About Me

Education:
2017 B.S. Physics, Boston College
2023 Ph.D. Physics (Astrophysics emphasis), University of Califronia, Santa Barbara

Research Interests: High-contrast imaging, Superconducting detectors, Exoplanets, Instrumentation, Coronography

Publications: ADS Library

Research

Superconducting energy-resolving detectors for HWO
I'm interested in how superconducting energy-resolving detectors (ERDs) like microwave kinetic inductance detectors (MKIDs) and transition edge sensors (TESs) can enable the science goals of future flagship space observatories such as HWO. Specifically, I am interested in how these detectors will impact the wavefront sensing and control efficiency of these missions as well as their ability to facilitate new post-processing algorithms that leverage photon arrival time statistics.
Ph.D. Thesis: High-contrast Imaging with the MKID Exoplanet Camera (MEC)
Thesis Link
My thesis work focused on the Microwave Kinetic Inductance Detector (MKID) Exoplanet Camera (MEC) which is a Y-J band integral field unit located behind the Subaru Coronagraphic Extreme Adaptive Optics system (SCExAO) at the Subaru Telescope on Maunakea. The detector inside of MEC is a 20 kilo-pixel photon-counting MKID array that yields not only the energy of each photon (R~5), but also its arrival time (to within a microsecond) with no read noise or dark current. This temporal resolution allows us to perform post-processing techniques that leverage differences in the photon arrival time statistics between stars and their faint companions such as Stochastic Speckle Discrimination (SSD). With SSD, we have demonstrated the ability to uncover low mass stellar companions with the discovery of HIP 109427 B and also obtained the first SSD detection of a diffuse source using MEC observations of the known disk AB Aurigae. Here we can resolve structures in the disk within 0.3” without the use of any PSF subtraction or polarization. These analyses are made possible through the use of the MKID Pipeline, a new open-source data reduction and analysis pipeline developed for MKID instruments that takes raw MKID data as its input and can return not only unique MKID data products for specialized analysis, but also images that can easily interface with existing post-processing techniques (e.g. ADI) for more general science.

Contact

Email: ssteiger@stsci.edu

Community

Habitable Worlds Observatory Working Groups:
HWO is NASA's next flagship observatory with the ambitious goal of imaging and characterizing 25 rocky Earth-like planets around the nearest Sun-like stars to search for biosignatures that could be indicative of life. This is an incredibly technologically challenging feat and so various working groups have been formed to begin devloping the tools and performing the intitial trade studies to help decide what this observatory will look like in order to achieve its science goals. Listed are the various past and present efforts that I am involved in as well as my specific contributions.

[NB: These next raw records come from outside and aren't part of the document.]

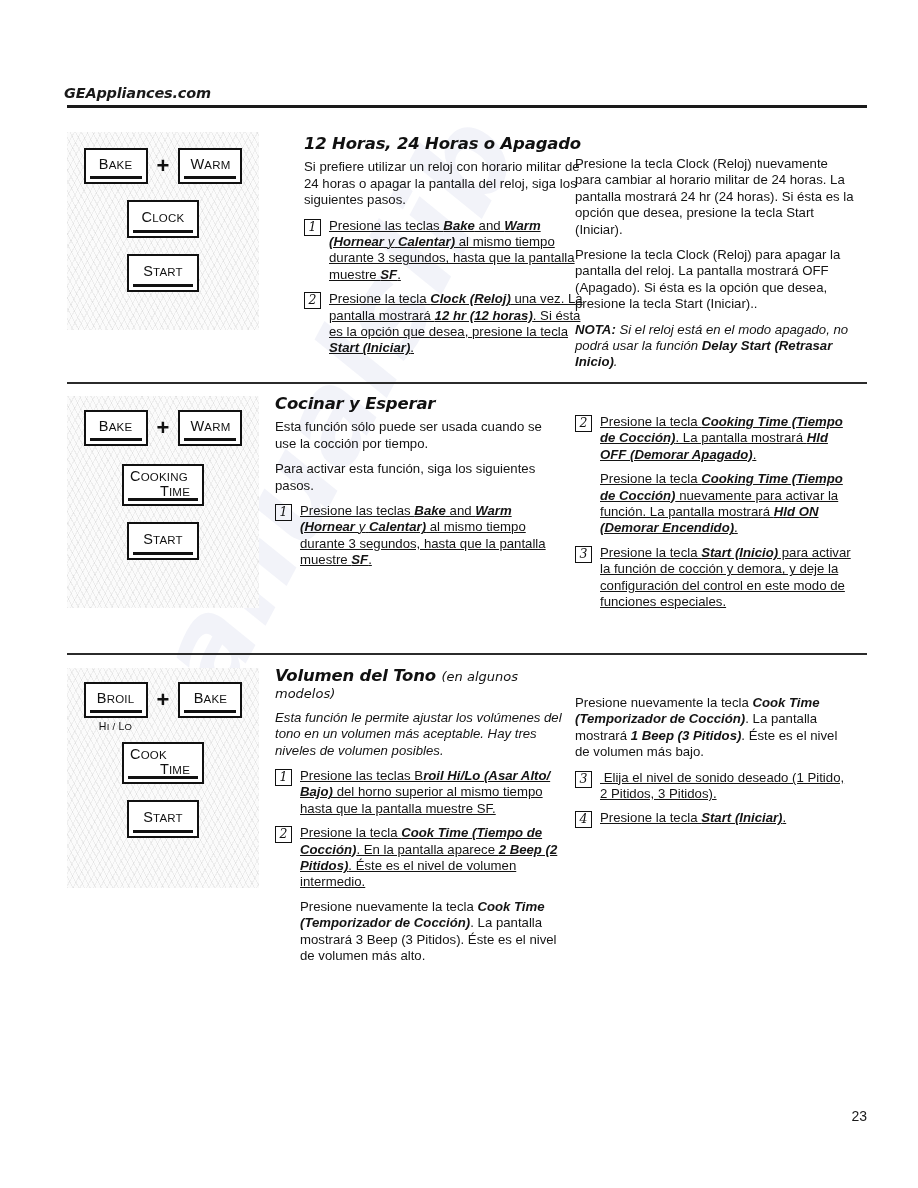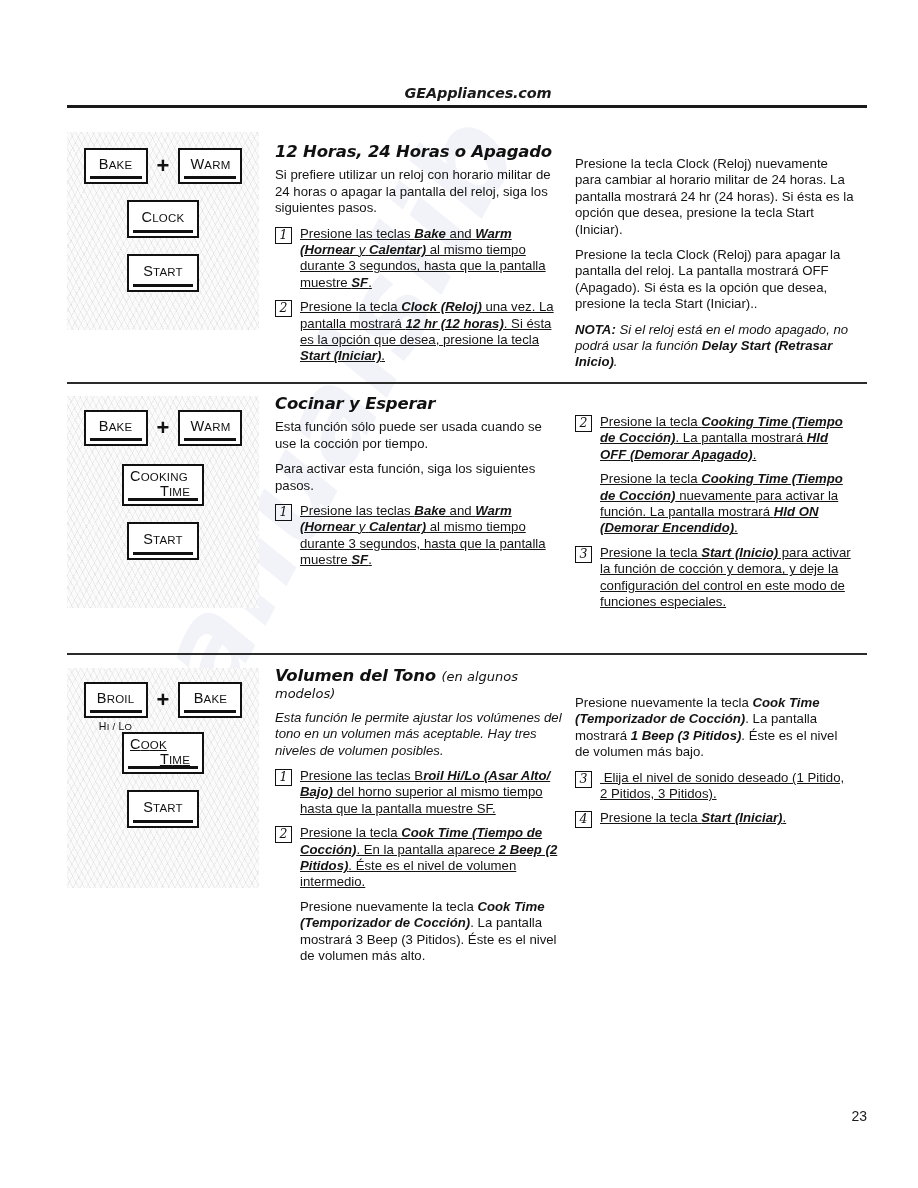--- a/index.html
+++ b/index.html
@@ -12,24 +12,24 @@
     height: 1188px;
     position: relative;
     font-family: "Liberation Sans", sans-serif;
     color: #111111;
     overflow: hidden;
   }
 
   
   #page-header {
     position: absolute;
-    left: 78px;
+    left: 64px;
     top: 84px;
     width: 800px;
-    text-align: center;
+    text-align: left;
   }
   #page-header .site {
     font-family: "DejaVu Sans", sans-serif;
     font-style: italic;
     font-weight: bold;
     font-size: 14.5px;
     letter-spacing: -0.2px;
     color: #1a1a1a;
   }
   .rule-thick {
@@ -256,21 +256,21 @@
         <span class="cap"><span class="big">C</span><span class="sm">L</span><span class="sm">O</span><span class="sm">C</span><span class="sm">K</span></span>
       </div>
     </div>
     <div class="key-stack" style="margin-top:16px;">
       <div class="key key-mid">
         <span class="cap"><span class="big">S</span><span class="sm">T</span><span class="sm">A</span><span class="sm">R</span><span class="sm">T</span></span>
       </div>
     </div>
   </div>
 
-  <div class="col col-mid" style="top:12px;">
+  <div class="col col-mid" style="top:4px;margin-left:29px;">
     <h2 class="sec-title">12 Horas, 24 Horas o Apagado</h2>
     <p class="para">Si prefiere utilizar un reloj con horario militar de 24 horas o apagar la pantalla del reloj, siga los siguientes pasos.</p>
     <div class="step">
       <div class="num">1</div>
       <div class="body">Presione las teclas <span class="bi">Bake</span> and <span class="bi">Warm</span> <span class="bi">(Hornear</span> <span class="i">y</span> <span class="bi">Calentar)</span> al mismo tiempo durante 3 segundos, hasta que la pantalla muestre <span class="bi">SF</span>.</div>
     </div>
     <div class="step">
       <div class="num">2</div>
       <div class="body">Presione la tecla <span class="bi">Clock (Reloj)</span> una vez. La pantalla mostrará <span class="bi">12 hr (12 horas)</span>. Si ésta es la opción que desea, presione la tecla <span class="bi">Start (Iniciar)</span>.</div>
     </div>
@@ -344,21 +344,21 @@
         <div class="key key-wide">
           <span class="cap"><span class="big">B</span><span class="sm">R</span><span class="sm">O</span><span class="sm">I</span><span class="sm">L</span></span>
         </div>
         <div class="hilo"><span class="big">H</span><span class="sm">I</span> / <span class="big">L</span><span class="sm">O</span></div>
       </div>
       <div class="plus">+</div>
       <div class="key key-wide">
         <span class="cap"><span class="big">B</span><span class="sm">A</span><span class="sm">K</span><span class="sm">E</span></span>
       </div>
     </div>
-    <div class="key-stack" style="text-decoration:underline;">
+    <div class="key-stack" style="margin-top:10px;">
       <div class="key key-two two-line">
         <span class="cap l1"><span class="big">C</span><span class="sm">O</span><span class="sm">O</span><span class="sm">K</span></span>
         <span class="cap l2"><span class="big">T</span><span class="sm">I</span><span class="sm">M</span><span class="sm">E</span></span>
       </div>
     </div>
     <div class="key-stack" style="margin-top:16px;">
       <div class="key key-mid">
         <span class="cap"><span class="big">S</span><span class="sm">T</span><span class="sm">A</span><span class="sm">R</span><span class="sm">T</span></span>
       </div>
     </div>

  • Coronagraph Technology Roadmap (CTR)
    • Development lead for the Error Budget Software (EBS), an exposure time calculator (ETC) developed for exploring how wavefront sensing and control impacts required exposure times for HWO.
  • Exoplanet Science Yields Working Group (ESYWG)
    • Visualization TG Lead: Lead the visualization taskgroup to develop a unfied visualization library for yield codes such as AYO and EXOSIMS.
      GitHub repository: yieldplotlib
    • ETC Calibration TG: Cross-checked the EBS code from the CTR group with AYO and EXOSIMS to ensure that all calculated exposure times agreed for a given observing scenario and optical design. This is vital for trusting the outputs of these codes for future paramater studies.